The company also works with a few U.S. military bases in Kuwait as well as hotels in Jordan. After a suicide bombing several years ago at the Grand Hyatt in Amman, Jordan, the city turned its attention to non-invasive ways to monitor traffic. “When bad stuff is going on, that is a Gatekeeper place,” Barcus says. “We are trying to give people tools to make their lives a little safer.” 

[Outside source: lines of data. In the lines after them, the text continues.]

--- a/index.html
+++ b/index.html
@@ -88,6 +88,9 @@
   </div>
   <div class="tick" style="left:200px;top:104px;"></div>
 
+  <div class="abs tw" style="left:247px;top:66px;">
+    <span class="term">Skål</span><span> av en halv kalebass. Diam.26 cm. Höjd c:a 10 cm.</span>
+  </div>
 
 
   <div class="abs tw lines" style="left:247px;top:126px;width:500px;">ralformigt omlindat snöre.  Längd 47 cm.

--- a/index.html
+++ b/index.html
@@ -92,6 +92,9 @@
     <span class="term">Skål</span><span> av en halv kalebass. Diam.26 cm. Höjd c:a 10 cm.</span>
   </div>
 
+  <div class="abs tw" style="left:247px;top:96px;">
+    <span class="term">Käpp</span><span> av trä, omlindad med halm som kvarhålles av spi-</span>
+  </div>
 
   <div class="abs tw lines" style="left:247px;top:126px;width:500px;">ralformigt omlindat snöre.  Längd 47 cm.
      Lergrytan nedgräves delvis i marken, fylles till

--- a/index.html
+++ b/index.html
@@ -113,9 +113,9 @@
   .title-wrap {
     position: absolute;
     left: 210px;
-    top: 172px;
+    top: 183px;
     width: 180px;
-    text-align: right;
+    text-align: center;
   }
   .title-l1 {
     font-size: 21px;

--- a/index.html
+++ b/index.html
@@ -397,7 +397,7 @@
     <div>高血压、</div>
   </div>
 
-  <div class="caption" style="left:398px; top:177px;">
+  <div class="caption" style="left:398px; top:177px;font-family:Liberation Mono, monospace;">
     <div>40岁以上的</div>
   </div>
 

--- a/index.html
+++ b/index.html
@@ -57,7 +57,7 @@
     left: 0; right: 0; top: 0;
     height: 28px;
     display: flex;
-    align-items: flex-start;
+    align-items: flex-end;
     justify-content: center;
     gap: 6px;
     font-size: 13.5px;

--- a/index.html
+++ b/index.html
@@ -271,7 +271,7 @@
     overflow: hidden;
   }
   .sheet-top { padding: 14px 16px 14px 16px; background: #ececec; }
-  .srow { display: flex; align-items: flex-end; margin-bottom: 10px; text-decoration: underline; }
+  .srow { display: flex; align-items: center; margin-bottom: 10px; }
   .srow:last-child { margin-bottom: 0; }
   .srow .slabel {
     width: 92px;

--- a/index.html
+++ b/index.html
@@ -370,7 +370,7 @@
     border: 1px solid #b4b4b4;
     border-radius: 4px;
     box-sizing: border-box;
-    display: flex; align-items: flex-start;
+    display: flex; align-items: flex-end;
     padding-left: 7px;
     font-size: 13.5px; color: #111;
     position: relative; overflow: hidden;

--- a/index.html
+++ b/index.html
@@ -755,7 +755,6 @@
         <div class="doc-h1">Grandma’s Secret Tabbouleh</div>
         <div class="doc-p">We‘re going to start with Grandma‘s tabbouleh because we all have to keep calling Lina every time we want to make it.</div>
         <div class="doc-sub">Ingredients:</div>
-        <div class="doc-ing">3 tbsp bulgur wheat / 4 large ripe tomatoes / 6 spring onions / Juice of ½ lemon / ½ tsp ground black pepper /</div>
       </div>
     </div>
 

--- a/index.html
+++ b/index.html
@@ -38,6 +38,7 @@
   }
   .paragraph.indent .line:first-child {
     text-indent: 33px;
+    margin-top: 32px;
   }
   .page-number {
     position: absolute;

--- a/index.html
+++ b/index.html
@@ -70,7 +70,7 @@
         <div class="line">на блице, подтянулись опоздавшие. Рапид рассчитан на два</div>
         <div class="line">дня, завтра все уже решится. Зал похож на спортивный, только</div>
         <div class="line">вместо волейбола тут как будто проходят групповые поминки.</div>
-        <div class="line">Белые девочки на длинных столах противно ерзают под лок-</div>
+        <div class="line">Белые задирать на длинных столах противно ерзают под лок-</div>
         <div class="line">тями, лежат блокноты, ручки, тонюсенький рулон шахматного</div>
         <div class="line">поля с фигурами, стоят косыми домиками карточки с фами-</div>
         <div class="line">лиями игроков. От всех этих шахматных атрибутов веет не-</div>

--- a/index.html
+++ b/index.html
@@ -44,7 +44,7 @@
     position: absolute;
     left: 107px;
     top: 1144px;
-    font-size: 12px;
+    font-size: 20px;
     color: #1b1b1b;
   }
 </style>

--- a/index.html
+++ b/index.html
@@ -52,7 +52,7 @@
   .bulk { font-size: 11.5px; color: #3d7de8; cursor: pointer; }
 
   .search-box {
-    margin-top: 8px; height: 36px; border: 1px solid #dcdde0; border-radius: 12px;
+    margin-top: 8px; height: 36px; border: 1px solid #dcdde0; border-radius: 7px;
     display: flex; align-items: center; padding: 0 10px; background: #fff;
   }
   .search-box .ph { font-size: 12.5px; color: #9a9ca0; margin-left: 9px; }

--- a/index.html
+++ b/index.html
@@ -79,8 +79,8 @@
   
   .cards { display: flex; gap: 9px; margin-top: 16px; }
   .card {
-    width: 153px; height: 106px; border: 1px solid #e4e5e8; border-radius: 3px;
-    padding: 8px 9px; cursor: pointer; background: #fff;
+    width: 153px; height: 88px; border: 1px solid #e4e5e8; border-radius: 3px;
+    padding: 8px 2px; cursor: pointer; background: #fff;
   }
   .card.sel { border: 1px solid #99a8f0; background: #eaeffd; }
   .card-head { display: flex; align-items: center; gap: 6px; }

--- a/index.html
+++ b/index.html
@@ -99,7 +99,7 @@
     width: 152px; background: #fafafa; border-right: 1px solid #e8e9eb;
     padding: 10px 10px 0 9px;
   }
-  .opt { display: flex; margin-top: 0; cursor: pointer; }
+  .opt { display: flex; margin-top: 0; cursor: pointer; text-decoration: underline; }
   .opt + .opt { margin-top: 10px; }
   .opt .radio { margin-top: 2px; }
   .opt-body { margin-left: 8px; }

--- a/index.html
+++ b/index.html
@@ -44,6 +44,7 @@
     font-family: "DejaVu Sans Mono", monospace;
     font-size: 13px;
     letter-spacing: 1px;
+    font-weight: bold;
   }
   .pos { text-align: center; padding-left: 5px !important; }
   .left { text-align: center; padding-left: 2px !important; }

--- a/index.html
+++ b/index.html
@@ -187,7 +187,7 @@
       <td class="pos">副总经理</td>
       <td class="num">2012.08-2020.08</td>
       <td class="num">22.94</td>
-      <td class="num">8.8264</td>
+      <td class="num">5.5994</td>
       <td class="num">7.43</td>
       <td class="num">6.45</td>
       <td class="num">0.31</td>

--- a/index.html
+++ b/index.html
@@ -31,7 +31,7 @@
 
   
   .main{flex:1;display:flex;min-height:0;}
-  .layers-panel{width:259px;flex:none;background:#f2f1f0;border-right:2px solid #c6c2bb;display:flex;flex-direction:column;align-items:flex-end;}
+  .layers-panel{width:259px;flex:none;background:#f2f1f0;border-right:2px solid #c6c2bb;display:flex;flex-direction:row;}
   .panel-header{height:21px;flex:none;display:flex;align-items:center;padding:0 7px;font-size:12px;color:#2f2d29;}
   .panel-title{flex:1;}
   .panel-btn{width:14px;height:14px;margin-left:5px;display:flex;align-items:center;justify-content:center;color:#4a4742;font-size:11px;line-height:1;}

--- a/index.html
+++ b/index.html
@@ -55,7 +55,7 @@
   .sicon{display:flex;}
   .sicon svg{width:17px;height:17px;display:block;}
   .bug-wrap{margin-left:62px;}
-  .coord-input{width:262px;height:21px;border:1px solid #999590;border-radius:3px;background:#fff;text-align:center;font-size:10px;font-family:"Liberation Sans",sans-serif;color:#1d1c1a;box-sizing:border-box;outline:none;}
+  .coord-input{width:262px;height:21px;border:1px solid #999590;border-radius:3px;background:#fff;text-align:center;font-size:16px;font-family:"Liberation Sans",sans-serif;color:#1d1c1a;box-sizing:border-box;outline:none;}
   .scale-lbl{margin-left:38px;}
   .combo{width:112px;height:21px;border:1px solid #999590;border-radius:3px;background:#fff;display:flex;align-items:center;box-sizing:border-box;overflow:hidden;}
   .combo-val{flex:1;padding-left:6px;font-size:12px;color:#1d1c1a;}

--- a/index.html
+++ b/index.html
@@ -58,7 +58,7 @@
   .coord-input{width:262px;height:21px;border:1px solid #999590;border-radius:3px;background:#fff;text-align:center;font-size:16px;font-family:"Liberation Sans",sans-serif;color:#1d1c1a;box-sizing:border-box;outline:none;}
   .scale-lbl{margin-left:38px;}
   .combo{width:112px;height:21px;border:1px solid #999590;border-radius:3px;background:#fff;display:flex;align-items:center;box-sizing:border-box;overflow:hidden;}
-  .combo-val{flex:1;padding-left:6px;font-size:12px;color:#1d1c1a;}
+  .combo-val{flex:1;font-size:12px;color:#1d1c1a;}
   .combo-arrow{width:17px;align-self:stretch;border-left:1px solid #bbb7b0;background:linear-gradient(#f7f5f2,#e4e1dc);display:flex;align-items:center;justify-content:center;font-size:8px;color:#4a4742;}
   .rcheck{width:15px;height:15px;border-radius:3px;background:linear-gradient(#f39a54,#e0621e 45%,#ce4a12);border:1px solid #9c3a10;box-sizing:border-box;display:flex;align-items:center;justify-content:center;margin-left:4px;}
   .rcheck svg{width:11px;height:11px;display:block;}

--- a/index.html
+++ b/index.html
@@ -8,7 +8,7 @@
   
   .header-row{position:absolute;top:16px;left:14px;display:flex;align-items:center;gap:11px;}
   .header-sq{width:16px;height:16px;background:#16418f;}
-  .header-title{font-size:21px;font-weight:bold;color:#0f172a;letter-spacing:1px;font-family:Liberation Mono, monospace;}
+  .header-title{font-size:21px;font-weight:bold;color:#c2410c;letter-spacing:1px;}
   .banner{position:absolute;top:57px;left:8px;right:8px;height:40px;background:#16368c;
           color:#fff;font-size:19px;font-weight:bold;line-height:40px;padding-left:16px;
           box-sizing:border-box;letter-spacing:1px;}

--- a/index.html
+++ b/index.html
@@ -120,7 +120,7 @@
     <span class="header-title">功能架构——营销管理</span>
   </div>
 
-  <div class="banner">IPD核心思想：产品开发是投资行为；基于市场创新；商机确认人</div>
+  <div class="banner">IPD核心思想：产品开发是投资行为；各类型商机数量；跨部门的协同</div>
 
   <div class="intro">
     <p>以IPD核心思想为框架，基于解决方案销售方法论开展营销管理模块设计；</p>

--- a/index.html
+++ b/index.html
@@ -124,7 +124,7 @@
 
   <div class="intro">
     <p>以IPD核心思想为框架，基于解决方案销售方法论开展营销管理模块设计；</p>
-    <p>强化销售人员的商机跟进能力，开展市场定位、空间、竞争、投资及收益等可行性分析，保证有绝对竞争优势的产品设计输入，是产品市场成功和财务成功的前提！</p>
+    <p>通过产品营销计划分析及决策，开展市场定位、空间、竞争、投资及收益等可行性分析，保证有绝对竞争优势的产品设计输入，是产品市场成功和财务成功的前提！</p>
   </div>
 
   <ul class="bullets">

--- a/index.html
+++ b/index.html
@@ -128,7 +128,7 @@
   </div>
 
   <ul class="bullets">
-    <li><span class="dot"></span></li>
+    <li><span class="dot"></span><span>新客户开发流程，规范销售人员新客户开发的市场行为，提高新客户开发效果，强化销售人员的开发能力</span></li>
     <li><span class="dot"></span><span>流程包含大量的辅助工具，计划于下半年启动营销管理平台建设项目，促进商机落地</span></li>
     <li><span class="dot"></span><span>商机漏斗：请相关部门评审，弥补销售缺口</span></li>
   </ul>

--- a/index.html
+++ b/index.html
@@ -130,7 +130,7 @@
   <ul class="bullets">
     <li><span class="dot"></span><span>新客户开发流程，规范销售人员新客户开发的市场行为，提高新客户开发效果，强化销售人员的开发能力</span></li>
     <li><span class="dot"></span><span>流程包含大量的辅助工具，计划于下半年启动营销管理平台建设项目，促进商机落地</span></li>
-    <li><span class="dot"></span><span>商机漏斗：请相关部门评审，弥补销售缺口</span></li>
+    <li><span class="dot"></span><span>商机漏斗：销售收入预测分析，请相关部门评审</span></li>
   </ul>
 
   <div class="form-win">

Economy in Sterling (Loudoun County)
Loudoun County is constantly diversifying its economy. Industry targets include aerospace, information and communications technology, data centers, air cargo, life and health sciences and government contractors. The county’s labor force has grown 80 percent over the past 10 years. It has more than 900 federal government prime contractors and is home to a large number of data centers, with more than 4.3 million square feet of space. Up to 70 percent of the world’s Internet traffic passes through the county on a daily basis. Large employers with up to 5,000 employees include AOL Inc.; United Airlines; Raytheon Technical Services, which specializes in defense, security and civil markets; and M.C. Dean Inc., a systems integration firm. The county also is home to Washington Dulles International Airport.

Economy in Dubai
The city of Dubai is moving toward a technology-driven economy that will complement its revenues from oil. Dubai was named the overall leading investment destination in the Middle East Cities of the Future 2012/2013 report of  fDi Magazine, a foreign direct investment publication. It came in first in the categories of economic potential, infrastructure, business friendliness and strategy. The Emirate has a diversified list of industry sectors that include logistics, financial services, hospitality, tourism, construction and manufacturing. It attracts many international organizations and multinational corporations because of its focus on the development of information and communication technology. The city is home to the Dubai Biotechnology and Research Park. Companies based in the Emirate include Emirates airline; Halliburton, a provider of products and services to the energy industry; Leisure Corp., which invests in sports and leisure activities; and Advanced Global Trading, an investment group.